(Beginning of EXERCISE MATERIAL)

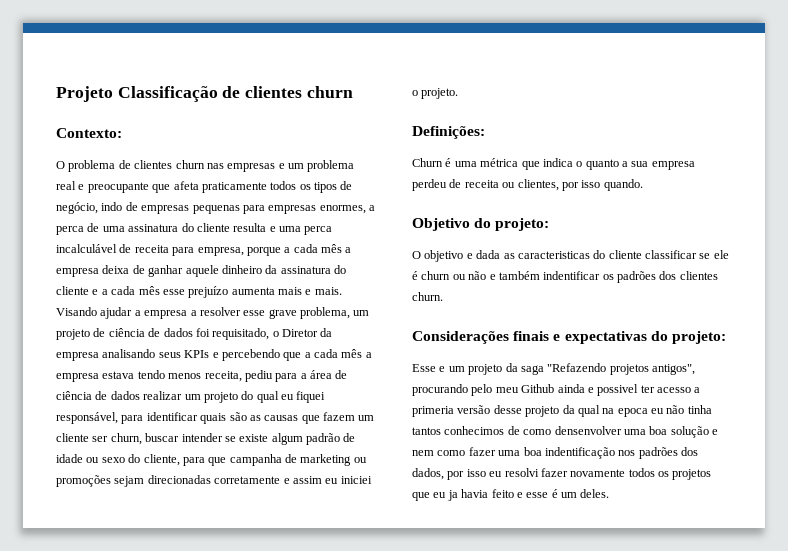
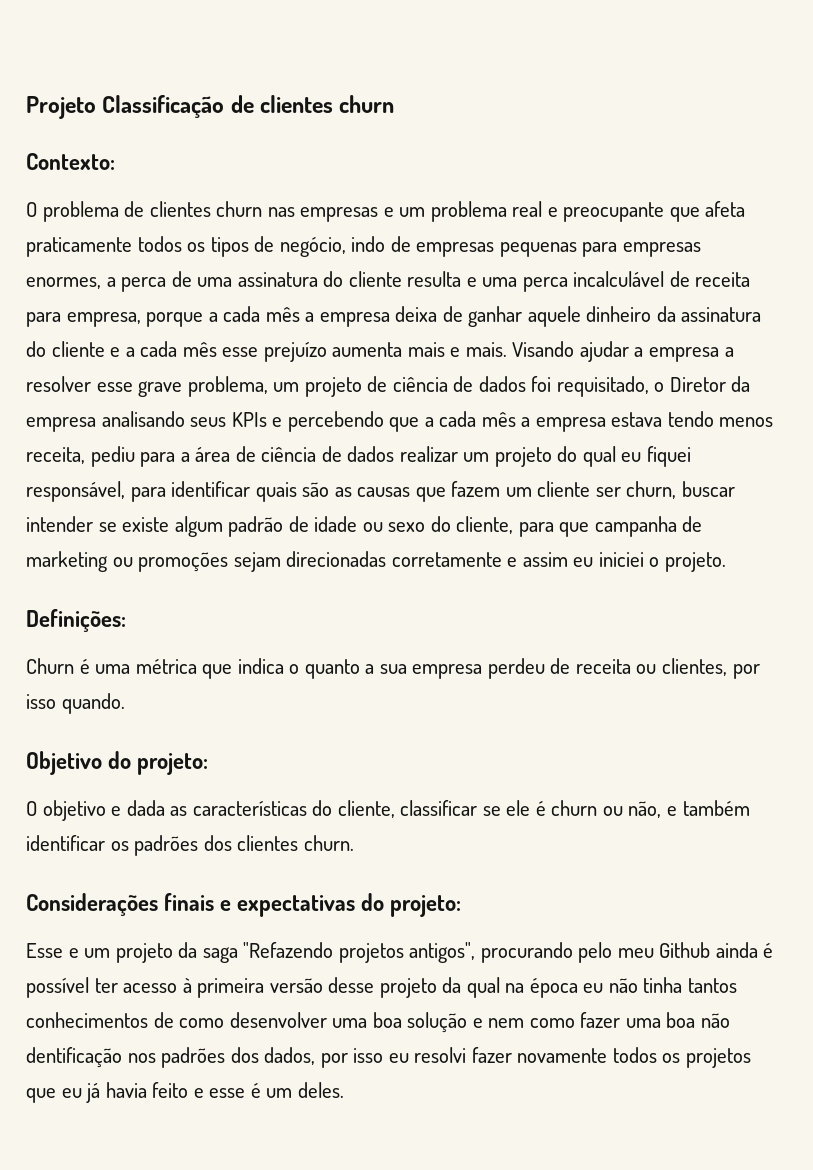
[517,250,642,259] caracteristicas do cliente -> [192,800,395,818] características do cliente,
[468,271,487,280] não -> [628,801,662,818] não,
[543,271,601,280] indentificar -> [26,835,105,851] identificar
[587,384,701,396] [412,406,454,417] e possivel ter acesso a primeria -> [763,943,774,958] [26,977,265,998] é possível ter acesso à primeira
[617,408,648,417] epoca -> [529,978,578,998] época
[444,426,505,435] conhecimos -> [26,1012,148,1028] conhecimentos
[554,426,622,435] densenvolver -> [229,1012,327,1028] desenvolver
[544,447,615,459] indentificação -> [700,1013,730,1028] [26,1047,122,1068] não dentificação
[447,490,458,501] ja -> [86,1083,101,1103] já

(End of EXERCISE MATERIAL)

- AIM OF THE TASK -
The records above should be returned word for word, with every picture left out.

- YOUR SOLUTION -
[517,250,642,259] caracteristicas do cliente -> [192,800,395,818] características do cliente,
[468,271,487,280] não -> [628,801,662,818] não,
[543,271,601,280] indentificar -> [26,835,105,851] identificar
[587,384,701,396] [412,406,454,417] e possivel ter acesso a primeria -> [763,943,774,958] [26,977,265,998] é possível ter acesso à primeira
[617,408,648,417] epoca -> [529,978,578,998] época
[444,426,505,435] conhecimos -> [26,1012,148,1028] conhecimentos
[554,426,622,435] densenvolver -> [229,1012,327,1028] desenvolver
[544,447,615,459] indentificação -> [700,1013,730,1028] [26,1047,122,1068] não dentificação
[447,490,458,501] ja -> [86,1083,101,1103] já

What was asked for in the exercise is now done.